#### Aim of the task
Please write the listing below out again exactly, leaving every picture behind.

>>

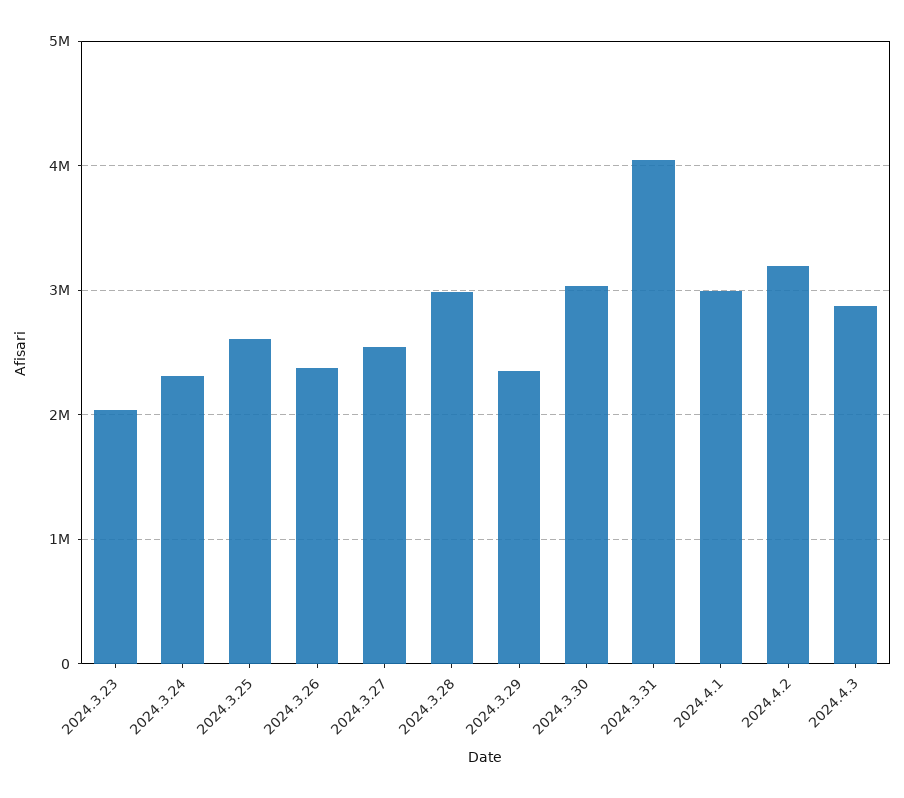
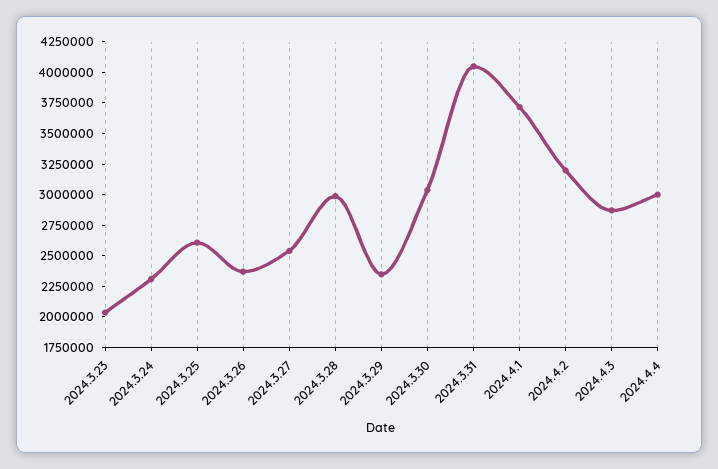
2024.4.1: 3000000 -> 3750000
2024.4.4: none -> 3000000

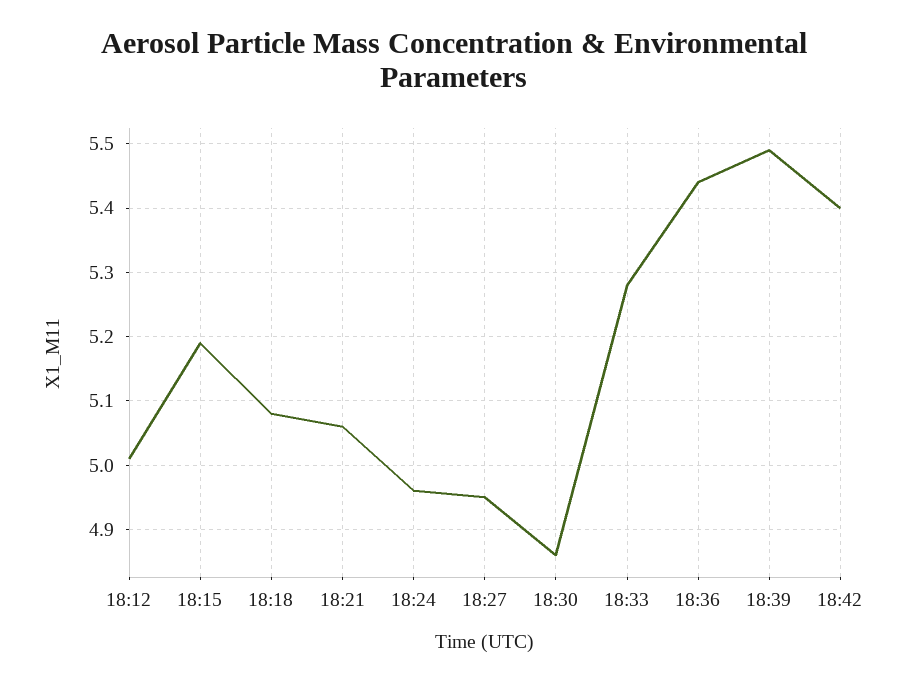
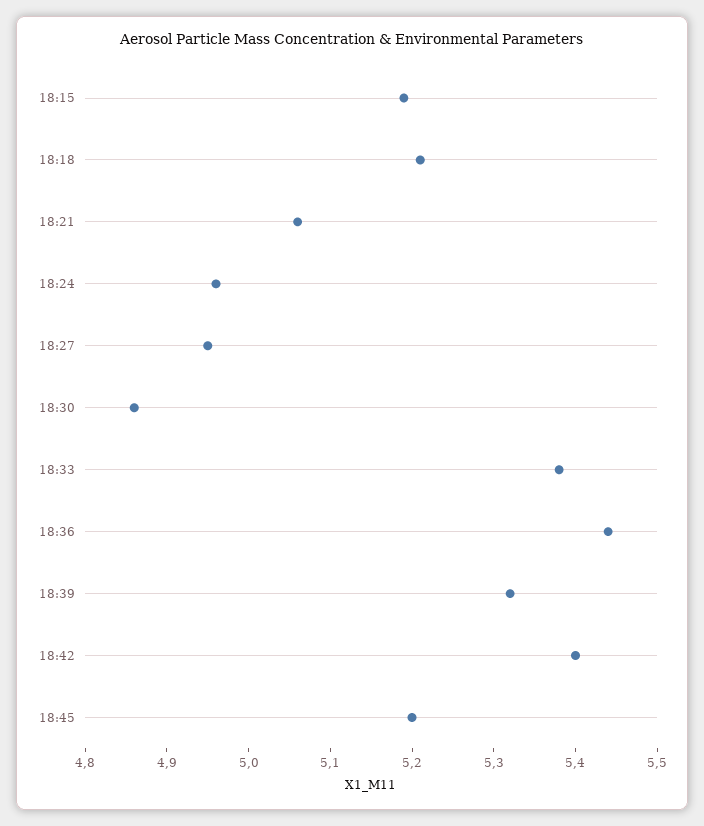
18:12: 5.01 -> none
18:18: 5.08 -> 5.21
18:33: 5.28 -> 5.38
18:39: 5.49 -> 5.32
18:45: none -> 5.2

<<

#### Written response
2024.4.1: 3000000 -> 3750000
2024.4.4: none -> 3000000

18:12: 5.01 -> none
18:18: 5.08 -> 5.21
18:33: 5.28 -> 5.38
18:39: 5.49 -> 5.32
18:45: none -> 5.2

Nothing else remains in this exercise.